The doctor’s bloodied figure stumbled down the hall, his face contorted in horror and agony, clutching his neck as if trying to hold his life together. The chaos around him was palpable. Hospital staff were scrambling, their voices rising in panic, but none of it seemed to matter. Whitney’s mind only registered one thing: Ludwik.
Something had snapped inside him. He had lost control—utterly, completely.
“What happened to him?” Whitney whispered under her breath, but even she knew the answer. The destruction, the violence—it was all a result of the grief, the betrayal, the weight of everything pressing down on him. His mother’s critical condition, the shock of the revelations about her failing kidneys, the overwhelming chaos—it had shattered him in a way nothing else could.
Tiana wheeled her closer, but Whitney could already see the chaos unfolding. From the open ICU door, the sounds of breaking glass and overturned furniture reached her ears. Loud, violent thumps shook the very foundation of the hospital, and it felt as though the entire place was trembling with the force of Ludwik’s destruction.
“Ludwik!” Whitney shouted, her voice cracking as she reached the door. But her call was drowned out by the storm inside.
The sight that greeted her was a nightmare. Ludwik, wild-eyed and heaving, was throwing objects around with frantic, uncoordinated movements, as though he were being consumed by something far darker than mere anger. His normally composed, sharp demeanor had splintered, shattered like the glass on the floor around him.
“Ludwik, stop!” Whitney cried, her heart breaking at the sight of him. He was lost—broken, furious, and spiraling out of control. He didn’t seem to hear her. He didn’t seem to see her. He was lost in a frenzy, destroying everything in his path.

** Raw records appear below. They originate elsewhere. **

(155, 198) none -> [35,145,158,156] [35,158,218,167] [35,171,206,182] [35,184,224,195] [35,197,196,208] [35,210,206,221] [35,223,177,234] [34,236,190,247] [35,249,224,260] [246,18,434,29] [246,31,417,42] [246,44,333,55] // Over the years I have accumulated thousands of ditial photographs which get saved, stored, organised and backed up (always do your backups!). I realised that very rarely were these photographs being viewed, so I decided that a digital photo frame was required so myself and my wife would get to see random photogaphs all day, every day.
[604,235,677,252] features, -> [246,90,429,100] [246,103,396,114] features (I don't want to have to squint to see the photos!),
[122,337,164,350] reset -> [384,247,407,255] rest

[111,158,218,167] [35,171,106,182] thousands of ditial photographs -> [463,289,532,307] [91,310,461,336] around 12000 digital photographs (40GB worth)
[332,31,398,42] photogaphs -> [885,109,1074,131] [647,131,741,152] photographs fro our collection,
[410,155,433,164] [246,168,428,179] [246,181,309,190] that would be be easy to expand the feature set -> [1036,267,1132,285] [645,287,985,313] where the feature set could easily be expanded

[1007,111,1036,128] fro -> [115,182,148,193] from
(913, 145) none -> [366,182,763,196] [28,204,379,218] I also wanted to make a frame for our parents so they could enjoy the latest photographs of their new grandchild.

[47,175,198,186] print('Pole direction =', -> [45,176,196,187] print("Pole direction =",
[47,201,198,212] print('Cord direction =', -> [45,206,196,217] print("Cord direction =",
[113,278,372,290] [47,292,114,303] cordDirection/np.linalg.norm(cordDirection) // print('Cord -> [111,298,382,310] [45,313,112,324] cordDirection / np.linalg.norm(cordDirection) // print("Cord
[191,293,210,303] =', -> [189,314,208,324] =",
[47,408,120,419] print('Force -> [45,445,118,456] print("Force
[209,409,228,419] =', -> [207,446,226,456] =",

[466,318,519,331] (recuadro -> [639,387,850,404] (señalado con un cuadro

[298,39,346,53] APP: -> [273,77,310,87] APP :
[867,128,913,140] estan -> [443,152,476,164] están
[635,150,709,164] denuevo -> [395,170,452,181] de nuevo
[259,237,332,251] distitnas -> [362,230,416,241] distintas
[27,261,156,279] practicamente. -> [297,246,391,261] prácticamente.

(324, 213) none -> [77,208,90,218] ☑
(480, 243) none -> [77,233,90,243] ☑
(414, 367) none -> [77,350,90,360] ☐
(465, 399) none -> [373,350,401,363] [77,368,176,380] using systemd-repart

Tiana grabbed Whitney’s arm, her voice trembling with fear. “Whitney, he’s not himself. He’s not in control. We have to get out of here.”
But Whitney didn’t move. She couldn’t. She couldn’t tear her eyes away from Ludwik, from the man she once knew, now unrecognizable in his pain. This was her fault. She had been part of the chain of events that had led to this destruction. Her heart twisted with guilt, but at the same time, an undeniable need to reach him—to pull him back from the edge of madness—burned within her.
“Ludwik!” she cried again, her voice frantic. “Please, listen to me! You’re not alone. I’m here.”
For a brief moment, time seemed to slow. His frantic movements faltered, and their eyes locked. His were wide with something far more primal than the cold fury he had shown before. There was pain there, a raw, unbearable pain. His expression softened, just for a heartbeat, before it quickly twisted back into anger.
“No!” he shouted, his voice hoarse. “You don’t understand! You’ve ruined everything! You destroyed my family, and now… now I’ve lost my mother too. There’s nothing left!”
The pain in his voice hit her like a physical blow. Whitney’s heart shattered for him. She knew exactly what he was feeling. The weight of betrayal, the crushing loss—it was suffocating. She couldn’t let him drown in it. She couldn’t let him fall into this madness, no matter how deep his pain went.
“Ludwik, please,” she begged, her voice trembling as she took a step toward him. “I never meant for any of this to happen. I… I thought I was doing the right thing. Please, you have to believe me.”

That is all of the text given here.